**Exercise objective**:
Without the pictures, repeat all of the data exactly as it appears below.

[Data records]
#####

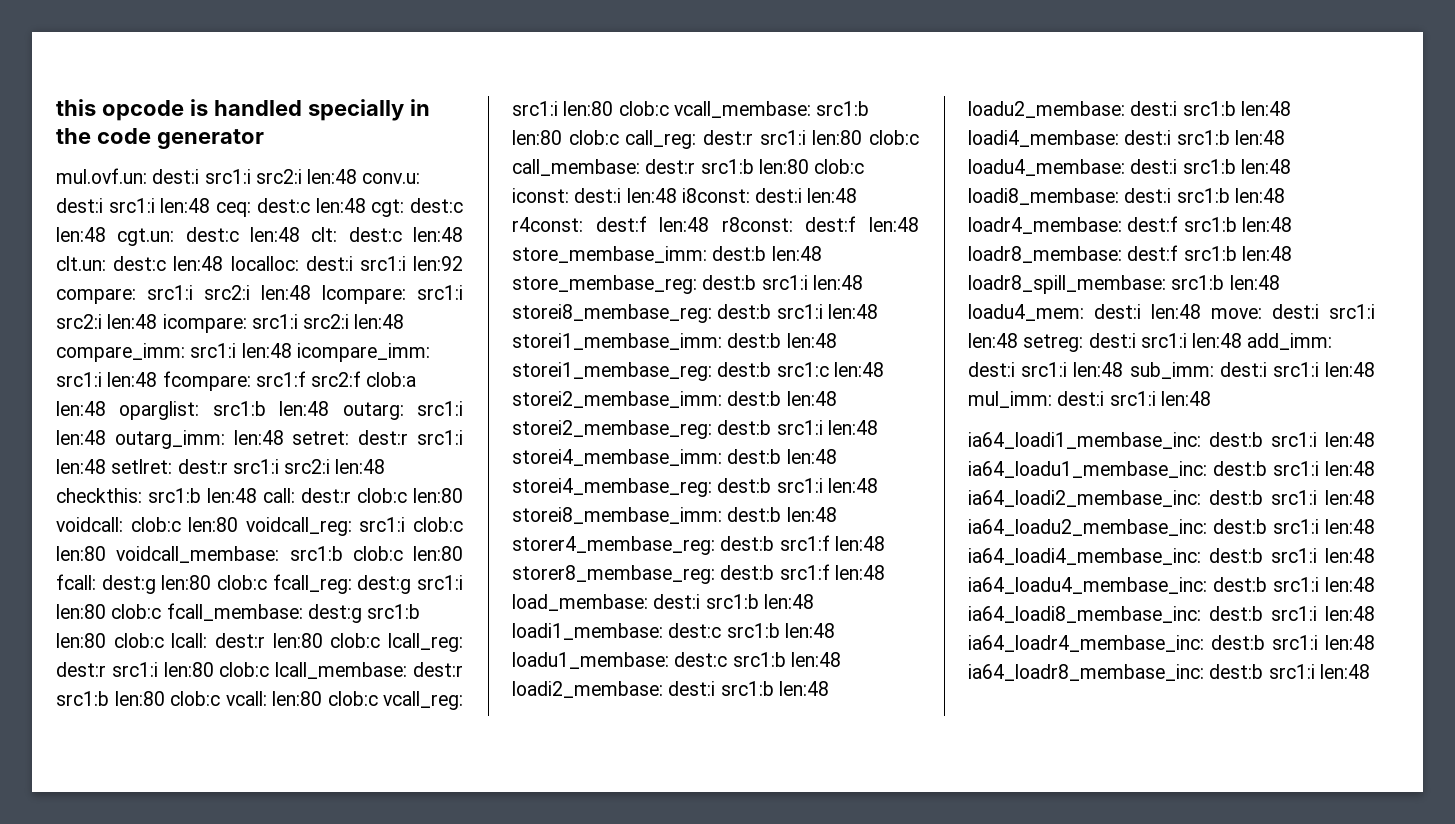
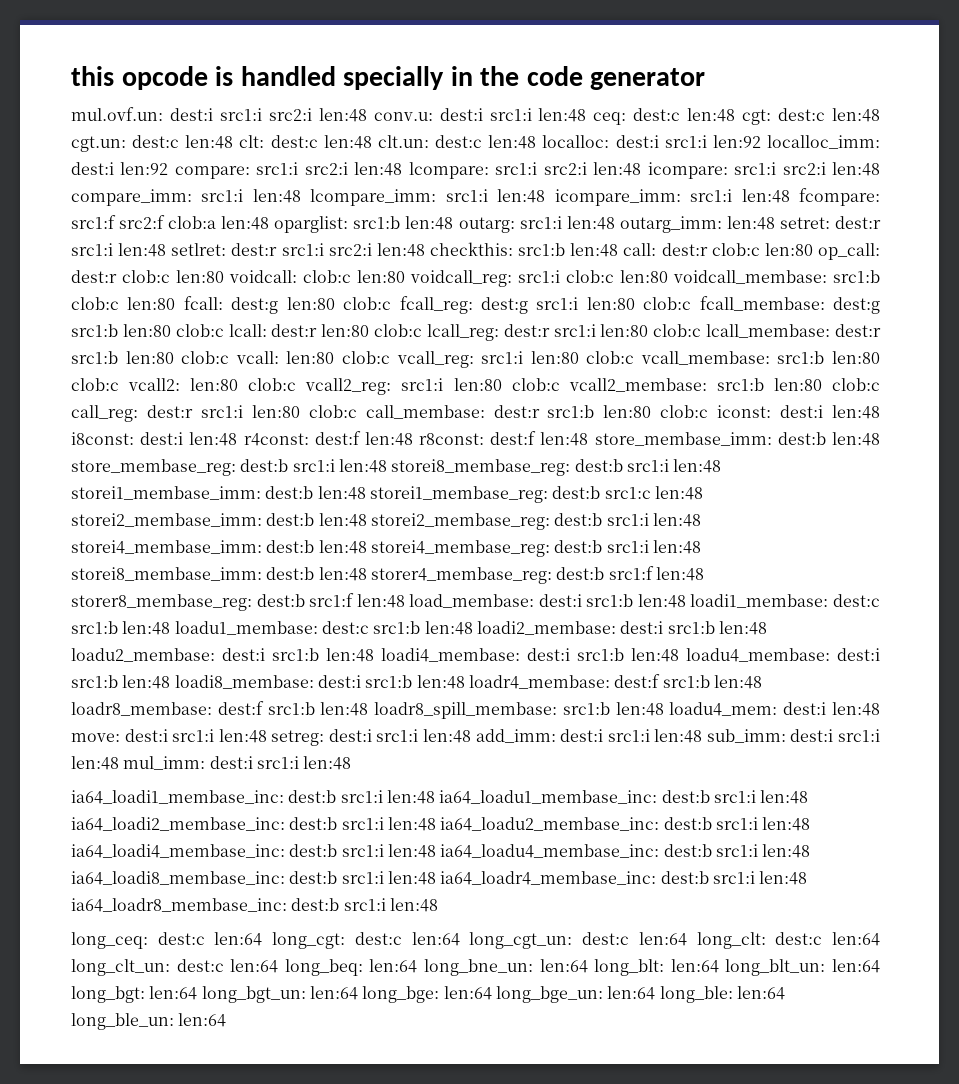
(463, 263) none -> [767,135,881,149] [71,162,169,175] localloc_imm: dest:i len:92
(292, 350) none -> [310,189,546,206] lcompare_imm: src1:i len:48
(463, 495) none -> [818,243,880,260] [71,270,224,283] op_call: dest:r clob:c len:80
(619, 137) none -> [128,378,881,395] vcall2: len:80 clob:c vcall2_reg: src1:i len:80 clob:c vcall2_membase: src1:b len:80 clob:c
(1370, 671) none -> [71,932,881,949] [71,959,881,976] [71,986,785,1003] [71,1013,227,1030] // long_ceq: dest:c len:64 long_cgt: dest:c len:64 long_cgt_un: dest:c len:64 long_clt: dest:c len:64 long_clt_un: dest:c len:64 long_beq: len:64 long_bne_un: len:64 long_blt: len:64 long_blt_un: len:64 long_bgt: len:64 long_bgt_un: len:64 long_bge: len:64 long_bge_un: len:64 long_ble: len:64 long_ble_un: len:64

#####

**Output for this task**:
(463, 263) none -> [767,135,881,149] [71,162,169,175] localloc_imm: dest:i len:92
(292, 350) none -> [310,189,546,206] lcompare_imm: src1:i len:48
(463, 495) none -> [818,243,880,260] [71,270,224,283] op_call: dest:r clob:c len:80
(619, 137) none -> [128,378,881,395] vcall2: len:80 clob:c vcall2_reg: src1:i len:80 clob:c vcall2_membase: src1:b len:80 clob:c
(1370, 671) none -> [71,932,881,949] [71,959,881,976] [71,986,785,1003] [71,1013,227,1030] // long_ceq: dest:c len:64 long_cgt: dest:c len:64 long_cgt_un: dest:c len:64 long_clt: dest:c len:64 long_clt_un: dest:c len:64 long_beq: len:64 long_bne_un: len:64 long_blt: len:64 long_blt_un: len:64 long_bgt: len:64 long_bgt_un: len:64 long_bge: len:64 long_bge_un: len:64 long_ble: len:64 long_ble_un: len:64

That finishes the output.